## Action item
Retype every entry below without pictures.

## Input
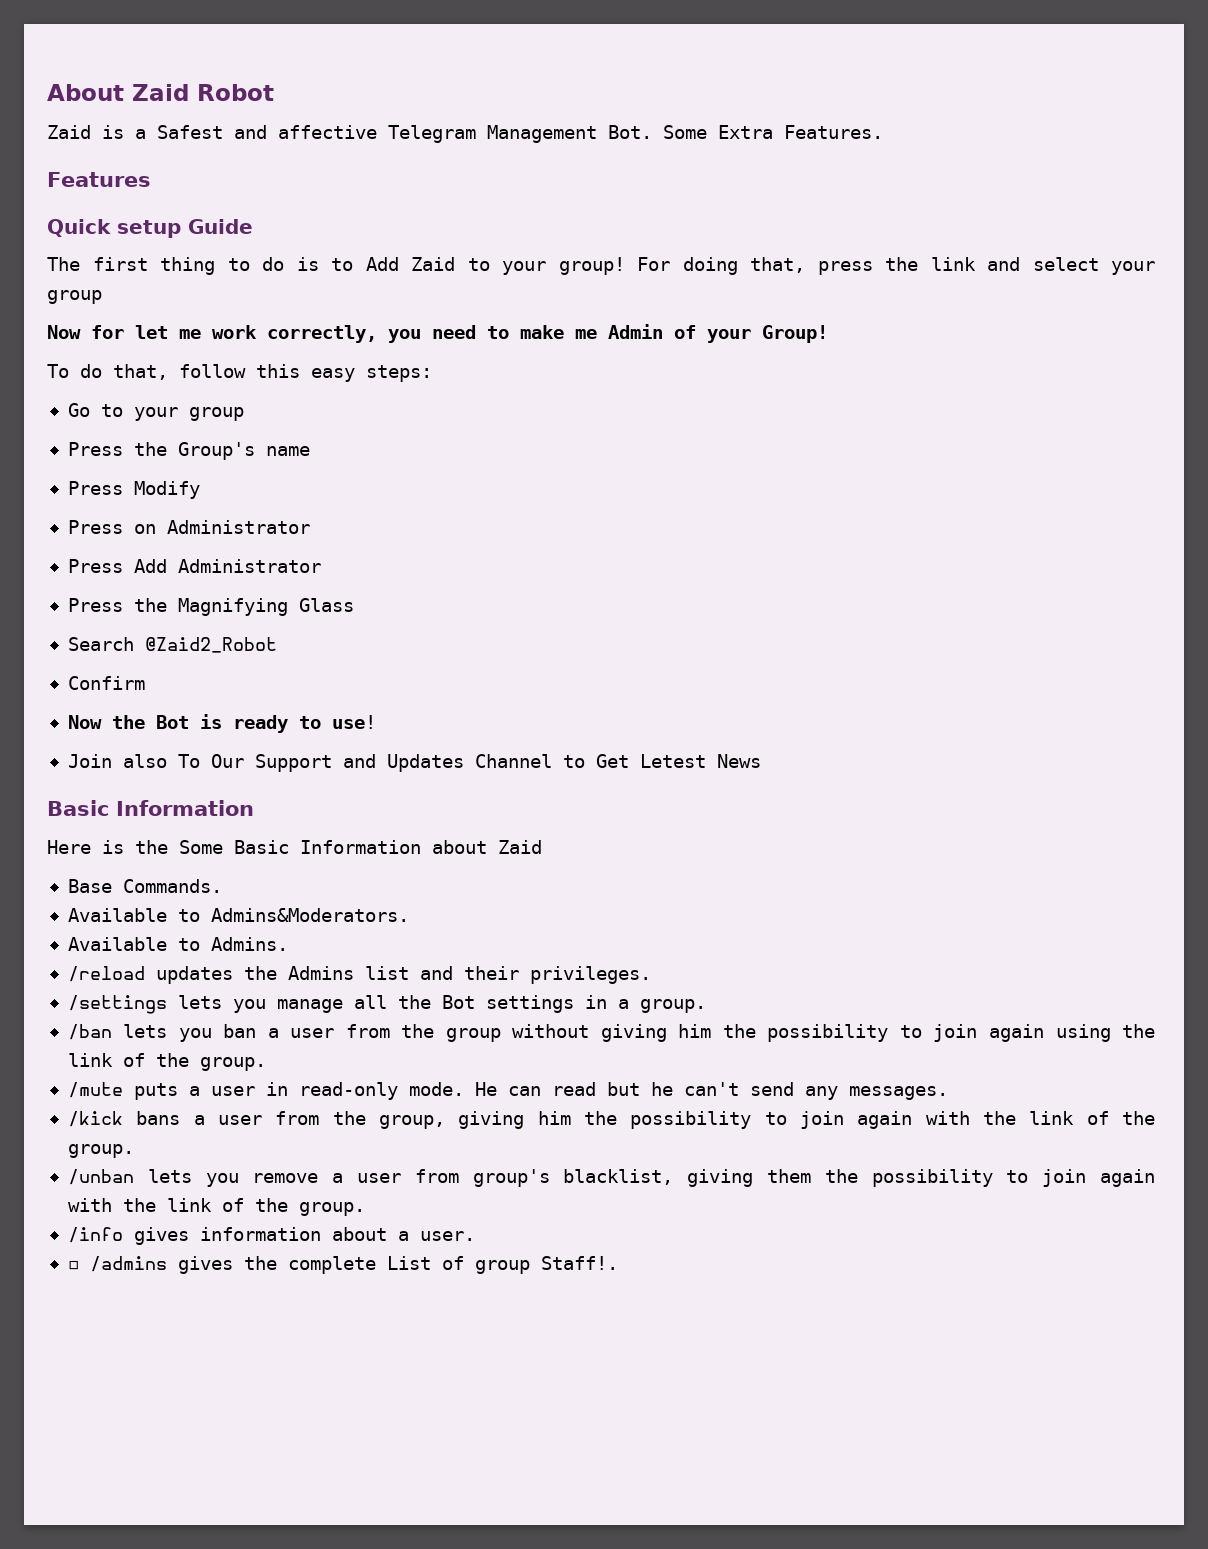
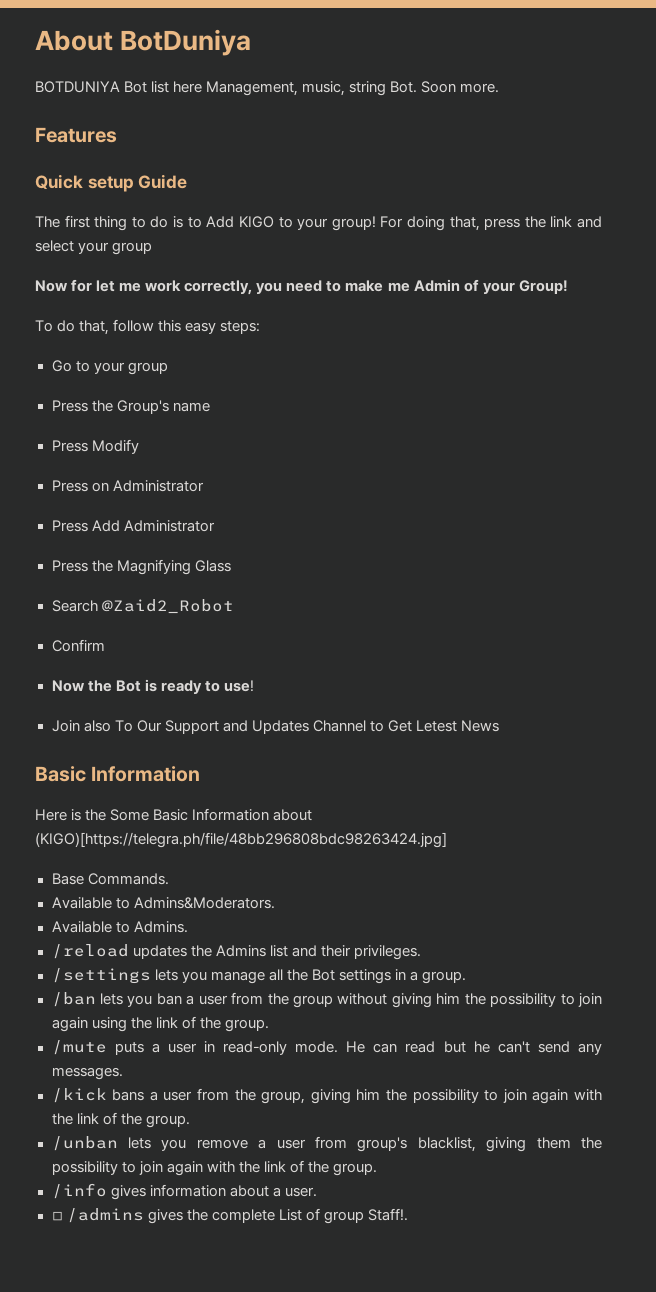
- About Zaid Robot
- Zaid is a Safest and affective Telegram Management Bot. Some Extra Features.
+ About BotDuniya
+ BOTDUNIYA Bot list here Management, music, string Bot. Soon more.
- The first thing to do is to Add Zaid to your group!
+ The first thing to do is to Add KIGO to your group!
- Here is the Some Basic Information about Zaid
+ Here is the Some Basic Information about (KIGO)[https://telegra.ph/file/48bb296808bdc98263424.jpg]

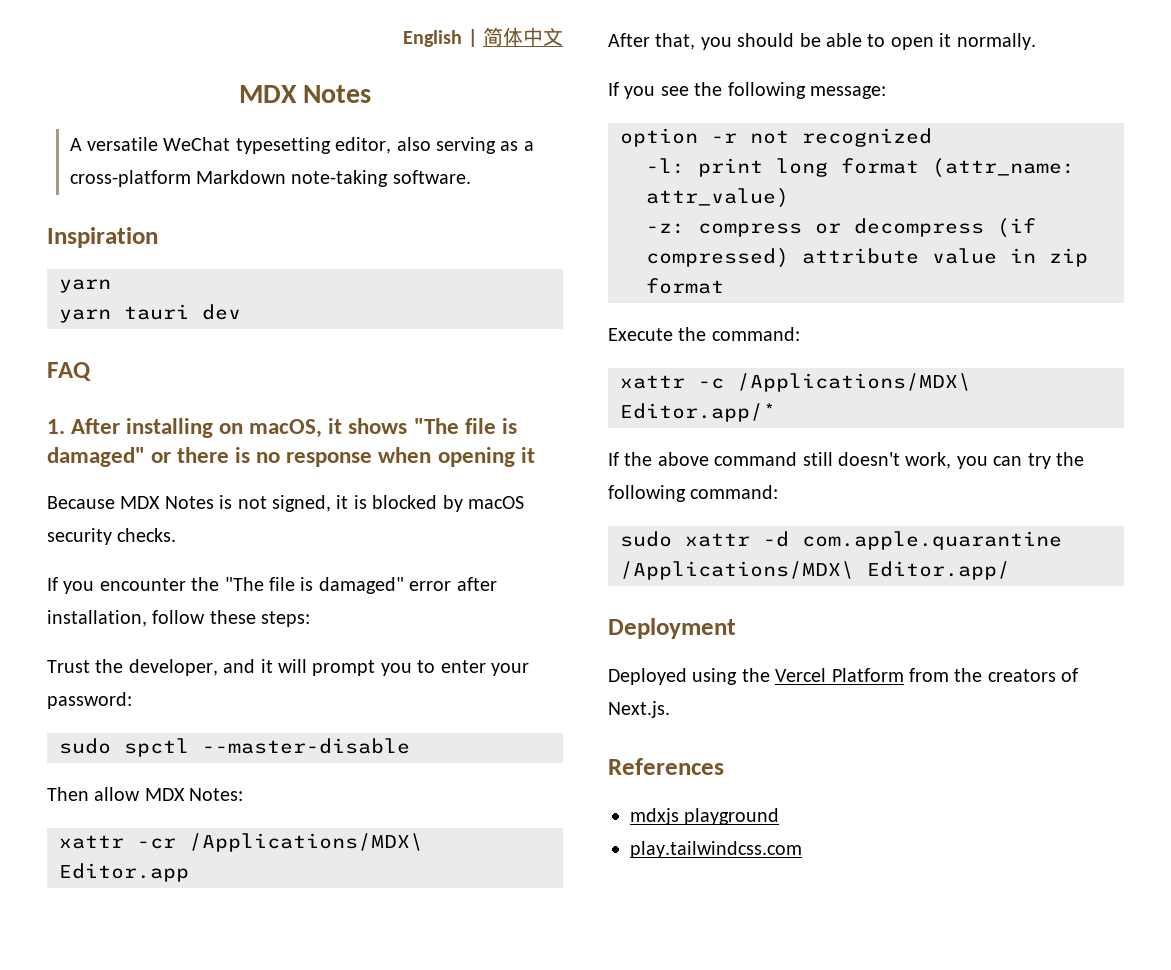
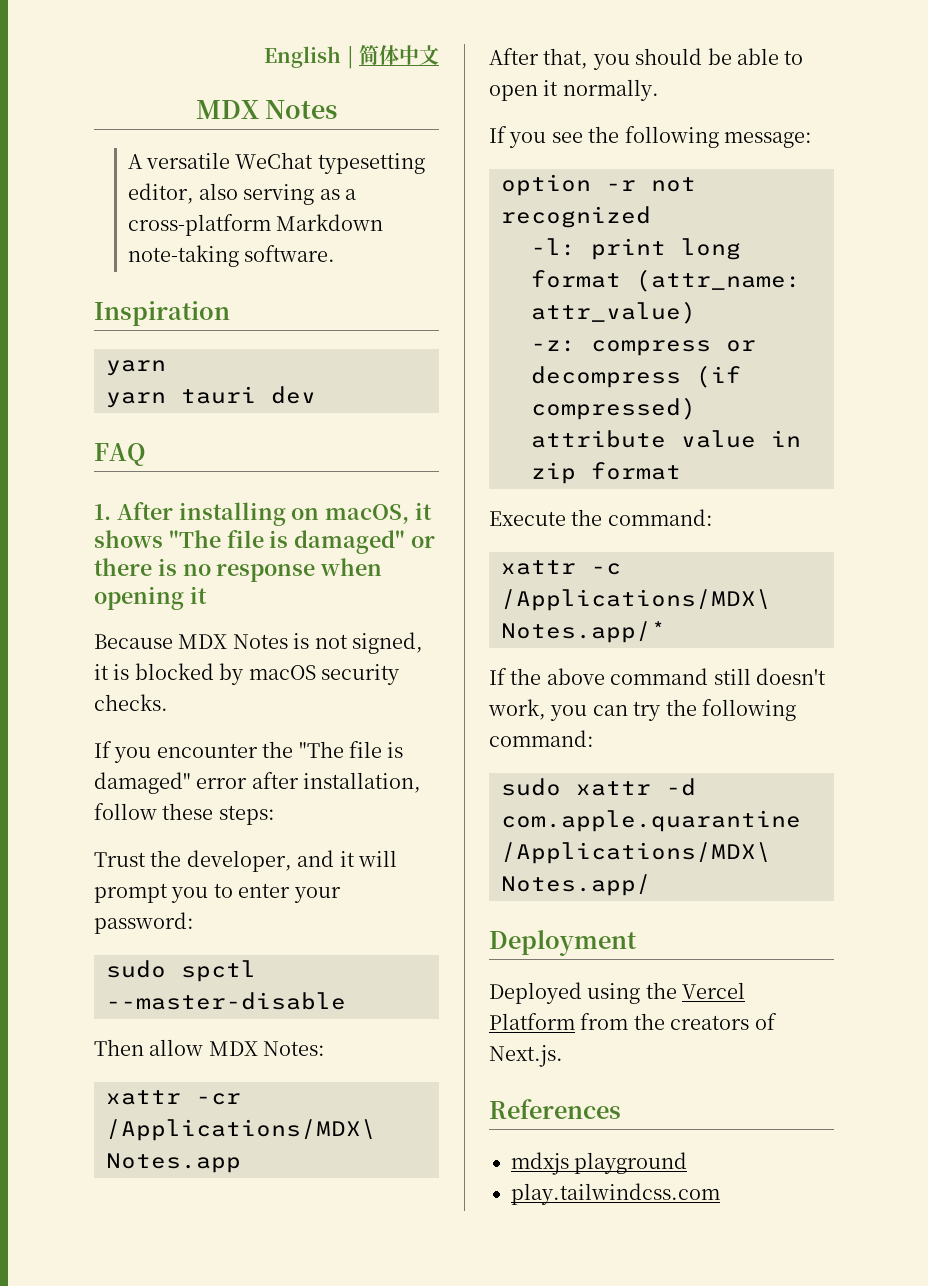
- xattr -cr /Applications/MDX\ Editor.app
+ xattr -cr /Applications/MDX\ Notes.app
- xattr -c /Applications/MDX\ Editor.app/*
+ xattr -c /Applications/MDX\ Notes.app/*
- sudo xattr -d com.apple.quarantine /Applications/MDX\ Editor.app/
+ sudo xattr -d com.apple.quarantine /Applications/MDX\ Notes.app/

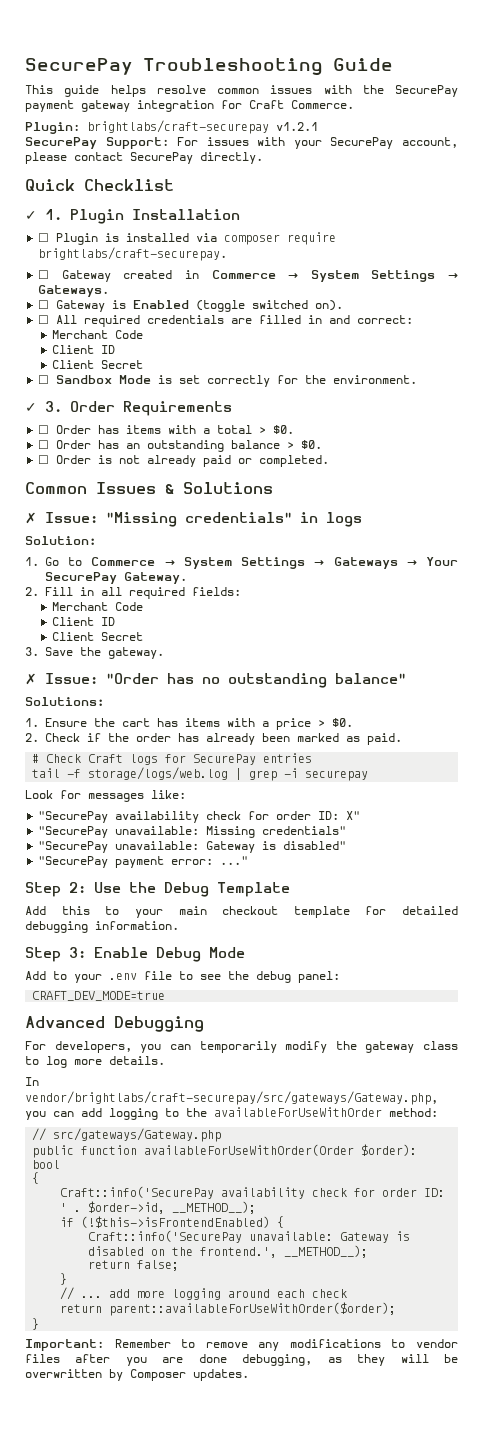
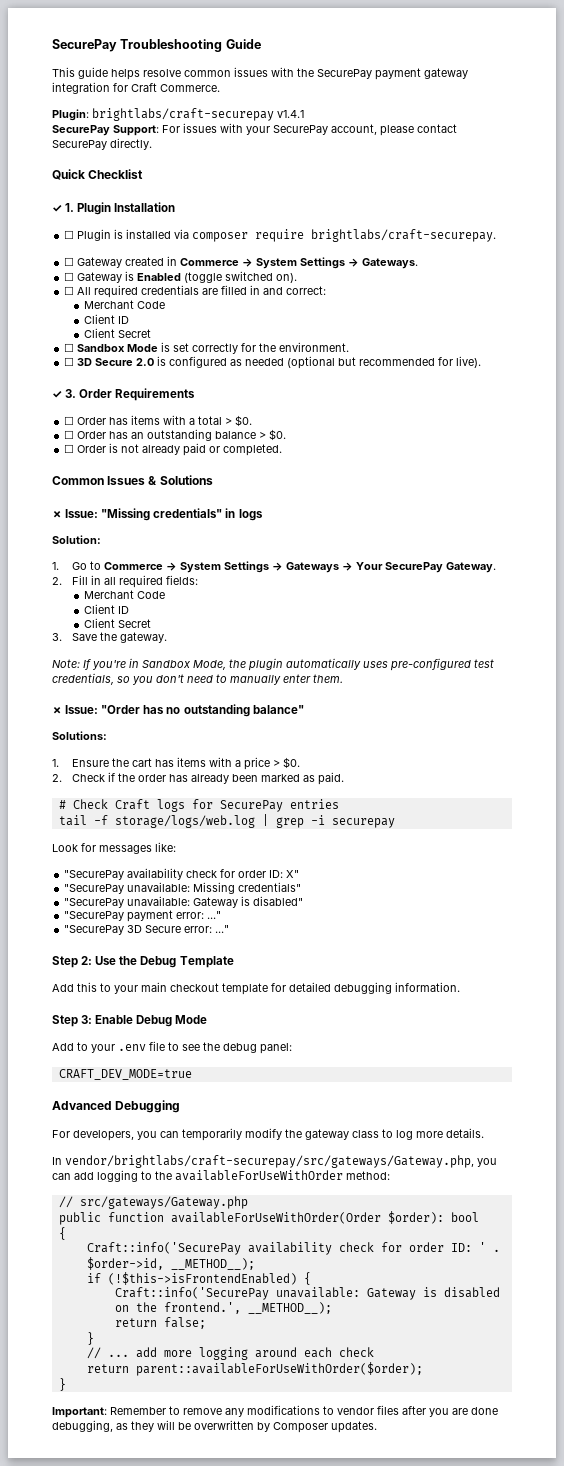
- Plugin: brightlabs/craft-securepay v1.2.1
+ Plugin: brightlabs/craft-securepay v1.4.1
+ ☐ 3D Secure 2.0 is configured as needed (optional but recommended for live).
+ Note: If you're in Sandbox Mode, the plugin automatically uses pre-configured test credentials, so you don't need to manually enter them.
+ "SecurePay 3D Secure error: ..."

## Answer below
- About Zaid Robot
- Zaid is a Safest and affective Telegram Management Bot. Some Extra Features.
+ About BotDuniya
+ BOTDUNIYA Bot list here Management, music, string Bot. Soon more.
- The first thing to do is to Add Zaid to your group!
+ The first thing to do is to Add KIGO to your group!
- Here is the Some Basic Information about Zaid
+ Here is the Some Basic Information about (KIGO)[https://telegra.ph/file/48bb296808bdc98263424.jpg]

- xattr -cr /Applications/MDX\ Editor.app
+ xattr -cr /Applications/MDX\ Notes.app
- xattr -c /Applications/MDX\ Editor.app/*
+ xattr -c /Applications/MDX\ Notes.app/*
- sudo xattr -d com.apple.quarantine /Applications/MDX\ Editor.app/
+ sudo xattr -d com.apple.quarantine /Applications/MDX\ Notes.app/

- Plugin: brightlabs/craft-securepay v1.2.1
+ Plugin: brightlabs/craft-securepay v1.4.1
+ ☐ 3D Secure 2.0 is configured as needed (optional but recommended for live).
+ Note: If you're in Sandbox Mode, the plugin automatically uses pre-configured test credentials, so you don't need to manually enter them.
+ "SecurePay 3D Secure error: ..."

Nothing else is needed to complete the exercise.